Проносились курчавоволосые, в круглых шапочках своих, смуглые всадники — крымская конница. В мохнатых высоких папахах, прикрываясь бурками от жгучих солнечных лучей, ехали черкесы, гордо отвечая на презрительные взгляды татарских бохадуров, уверенных и доднесь, что десятка татар достаточно, чтобы разогнать сотню этих горных грабителей. Армяне, везущие в тороках чешуйчатые доспехи, касоги, ясы, буртасы, караимы — каждый язык в своей родовой сряде, со своим оружием, ехали, шли, брели, тряслись на телегах, бесконечною пропыленною саранчою наползая на редкие, полуиссохшие острова леса, вытаптывали рощи, выпивая до дна неглубокие степные ручьи. Ночами вся степь, насколько хватало глаз, начинала мерцать кострами, и казалось тогда, что само небо пролилось на землю потоками своих бесчисленных звезд.

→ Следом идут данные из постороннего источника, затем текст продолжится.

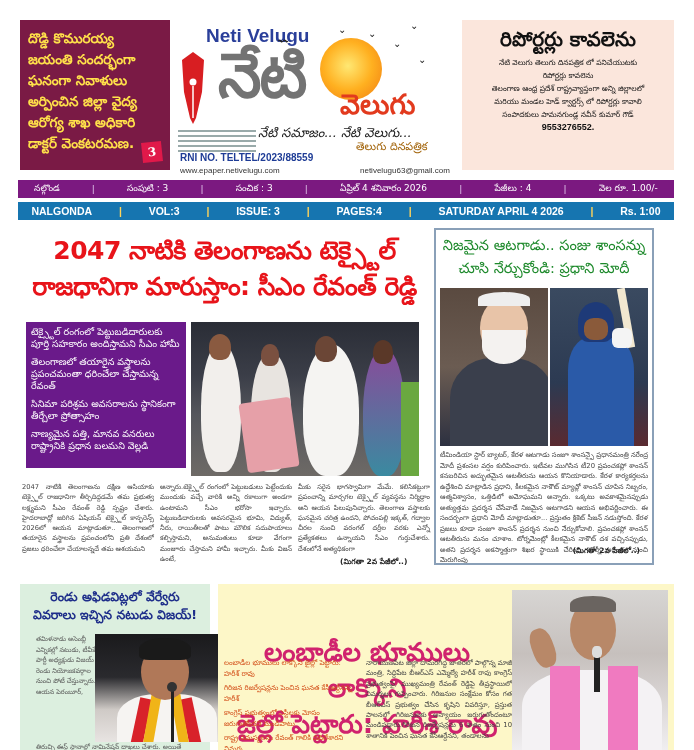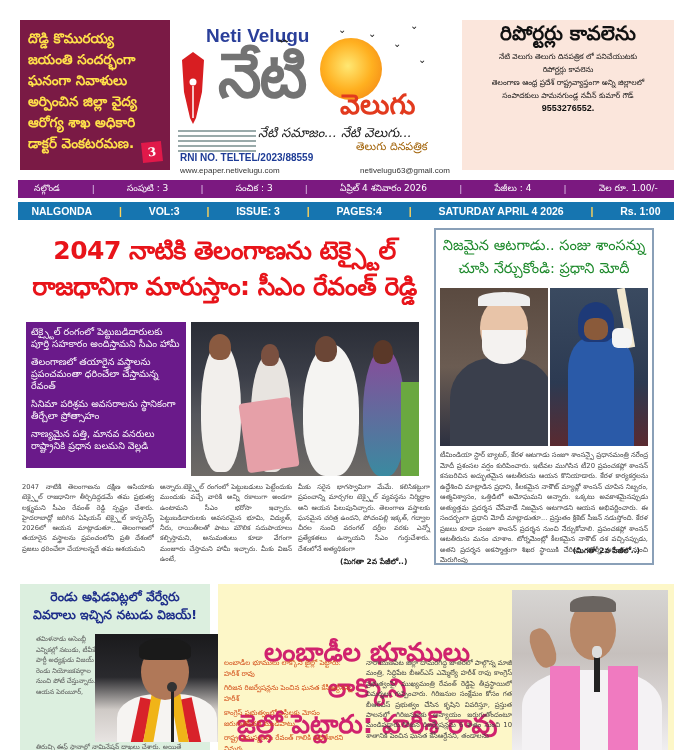--- a/index.html
+++ b/index.html
@@ -39,7 +39,7 @@
   .logo .mail { position: absolute; left: 182px; top: 156px; font-size: 8px; color: #333; font-family: "Liberation Sans", sans-serif; }
 
   .right-box {
-    position: absolute; left: 462px; top: 20px; width: 212px; height: 150px; background: #fbe6dc; padding: 0 4px;
+    position: absolute; left: 462px; top: 20px; width: 212px; height: 150px; background: #fbe6dc; padding: 6px 4px;
     text-align: center;
   }
   .right-box h2 { font-size: 20px; font-weight: bold; color: #111; line-height: 26px; margin-bottom: 4px; }

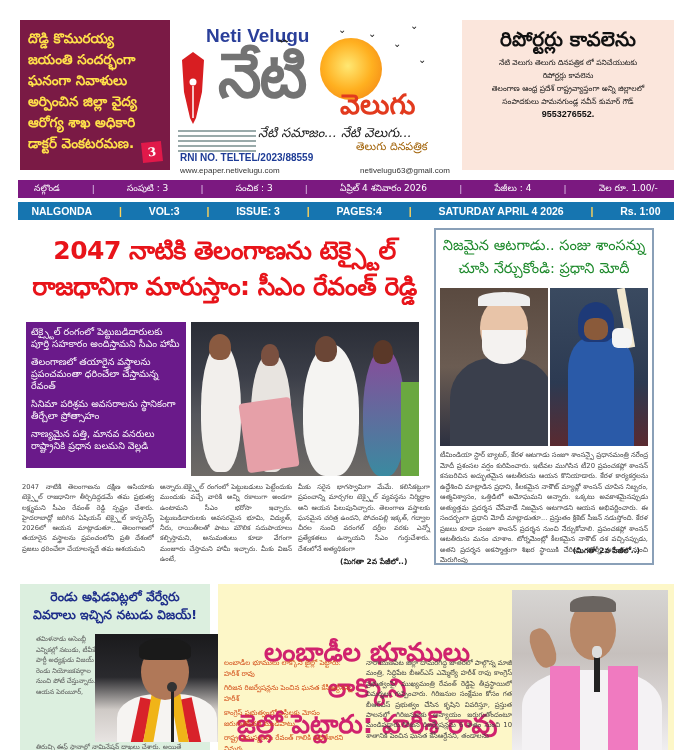--- a/index.html
+++ b/index.html
@@ -141,6 +141,7 @@
   <p>నేటి వెలుగు తెలుగు దినపత్రిక లో పనిచేయుటకు</p>
   <p>రిపోర్టర్లు కావలెను</p>
   <p>తెలంగాణ ఆంధ్ర ప్రదేశ్ రాష్ట్రవ్యాప్తంగా అన్ని జిల్లాలలో</p>
+  <p>మరియు మండల హెడ్ క్వార్టర్స్ లో రిపోర్టర్లు కావాలి</p>
   <p>సంపాదకులు పామనగుండ్ల నవీన్ కుమార్ గౌడ్</p>
   <p class="phone">9553276552.</p>
 </div>

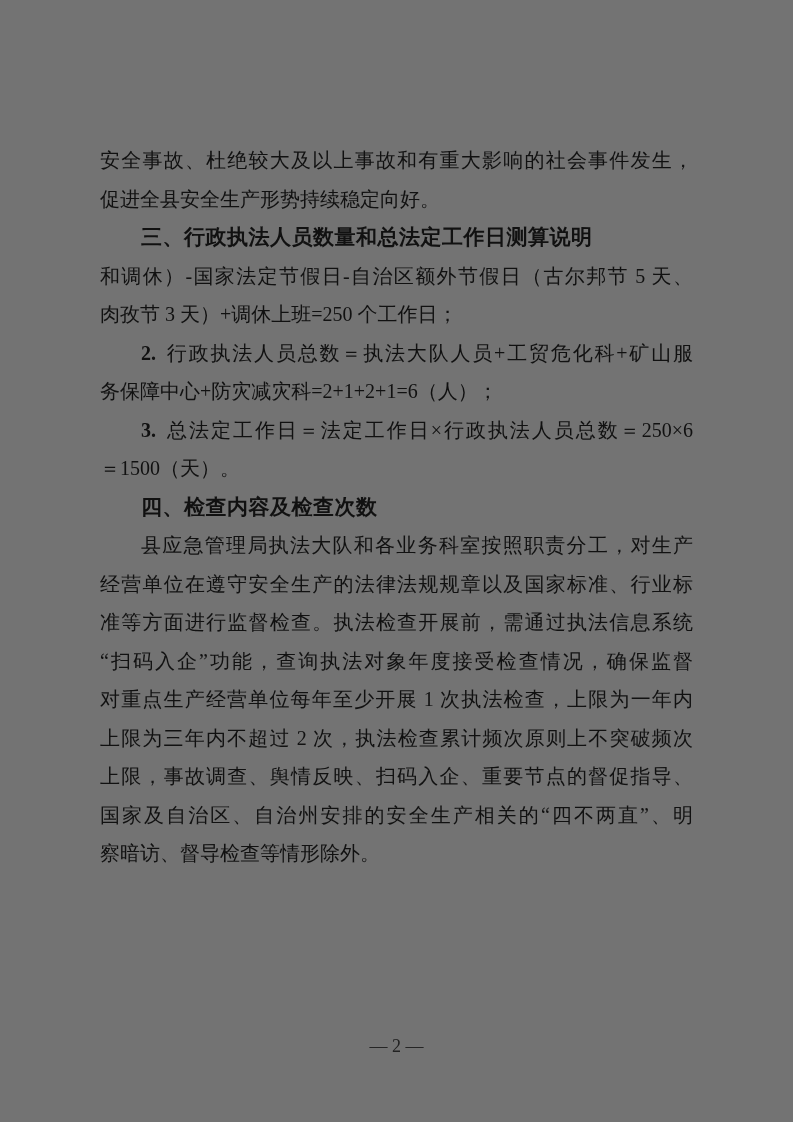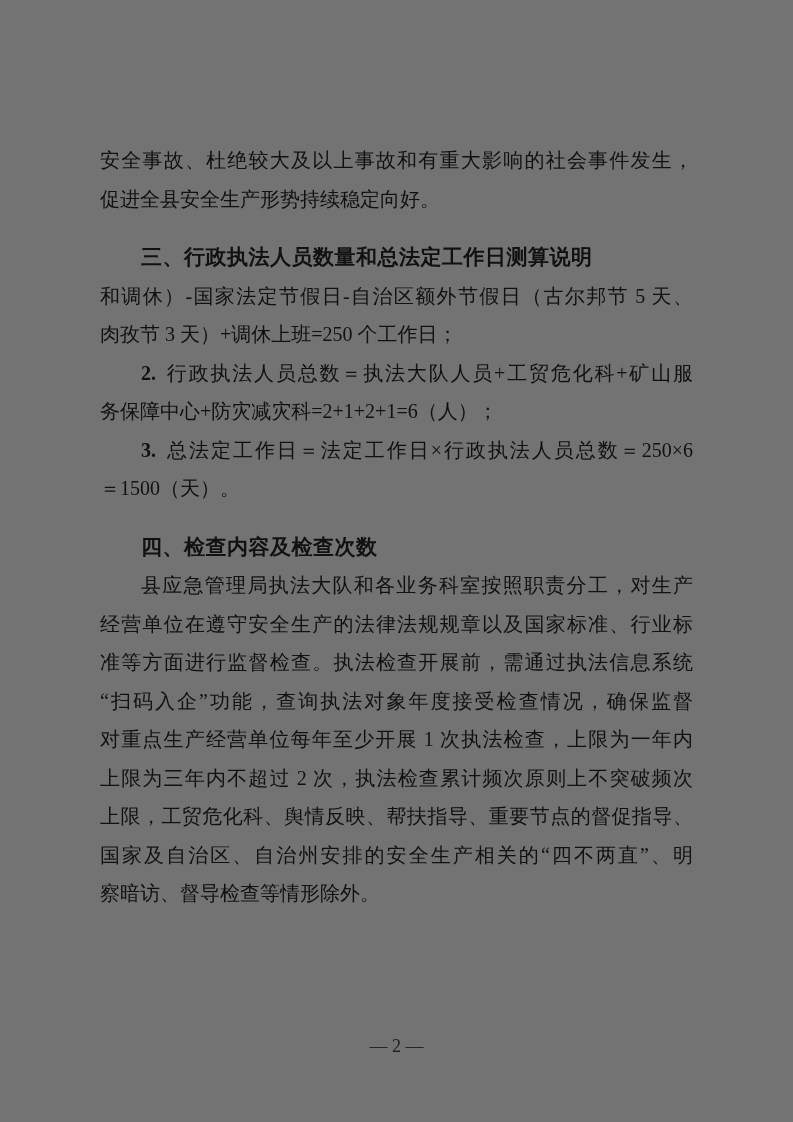--- a/index.html
+++ b/index.html
@@ -44,7 +44,6 @@
     text-align: left;
     text-align-last: left;
     letter-spacing: 0.5px;
-    margin-top: 20px;
   }
   .num {
     font-weight: bold;

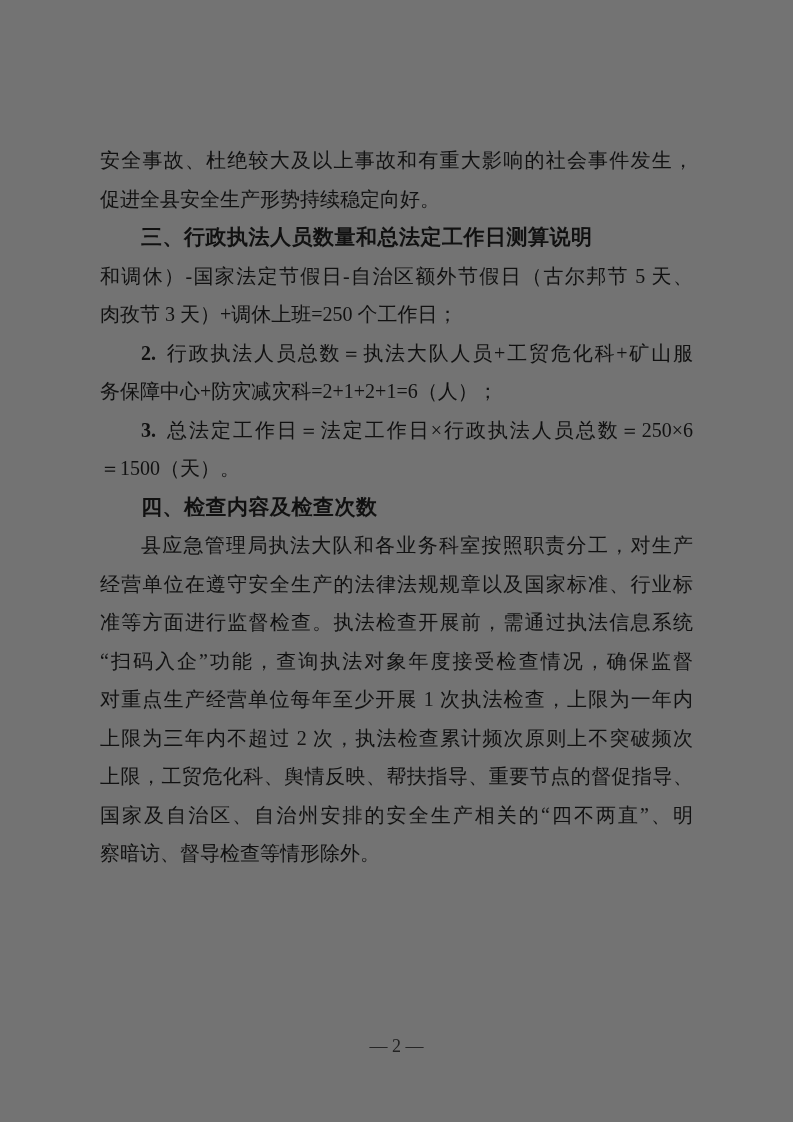--- a/index.html
+++ b/index.html
@@ -88,7 +88,7 @@
     <div class="line">“扫码入企”功能，查询执法对象年度接受检查情况，确保监督</div>
     <div class="line">对重点生产经营单位每年至少开展 1 次执法检查，上限为一年内</div>
     <div class="line">上限为三年内不超过 2 次，执法检查累计频次原则上不突破频次</div>
-    <div class="line">上限，工贸危化科、舆情反映、帮扶指导、重要节点的督促指导、</div>
+    <div class="line">上限，事故调查、舆情反映、扫码入企、重要节点的督促指导、</div>
     <div class="line">国家及自治区、自治州安排的安全生产相关的“四不两直”、明</div>
     <div class="line last">察暗访、督导检查等情形除外。</div>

Мамай ехал задумчив и хмур. Многие татарские беки отговаривали его от этого похода, указывали на Тохтамыша, осильневшего в Левобережье Итиля, на прежнюю дружбу с Москвою. Быть может, согласись Дмитрий на старую, "как при Чанибеке-царе", дань, и Мамай, еще от верховьев Воронежа, повернул назад. И еще сказать: не будь у Мамая фряжских советников!
Но Дмитрий в увеличении дани отказал. Но фряги не вылезали из шатра Мамаева. Долгою ночью, на привалах, возлежащему на подушках повелителю шептали, угодливо склоняясь перед ним, о соболях, янтаре и серебряных сокровищах страны руссов, о цветущих, словно розы, белорумяных славянских красавицах Севера, и казалось тогда: только надобно досягнуть, дойти, а там вспыхнут кострами деревни, замычит угоняемый скот, заголосят, застонут женки упрямой русской страны, склонят головы князья, на коленях приползут к его шатру с бесчисленными дарами, чашами речного розового жемчуга, кольчатыми бронями русской работы, наволоками и камками, лунским сукном и скарлатом. И будет он вторым Бату-ханом, истинным повелителем Вселенной, и тогда — тогда лишь! — возможно станет забыть гибель тысячи Сарай-ака и позорный разгром на Боже… И уже после того, досыти удоволив русской добычей жадных вельмож и огланов своих, обрушит он победоносные тумены на далекого Тохтамыша, и будет одна степь, одна Орда, и он — во главе! И все владыки окрестных стран склонят головы к подножию его золотого трона!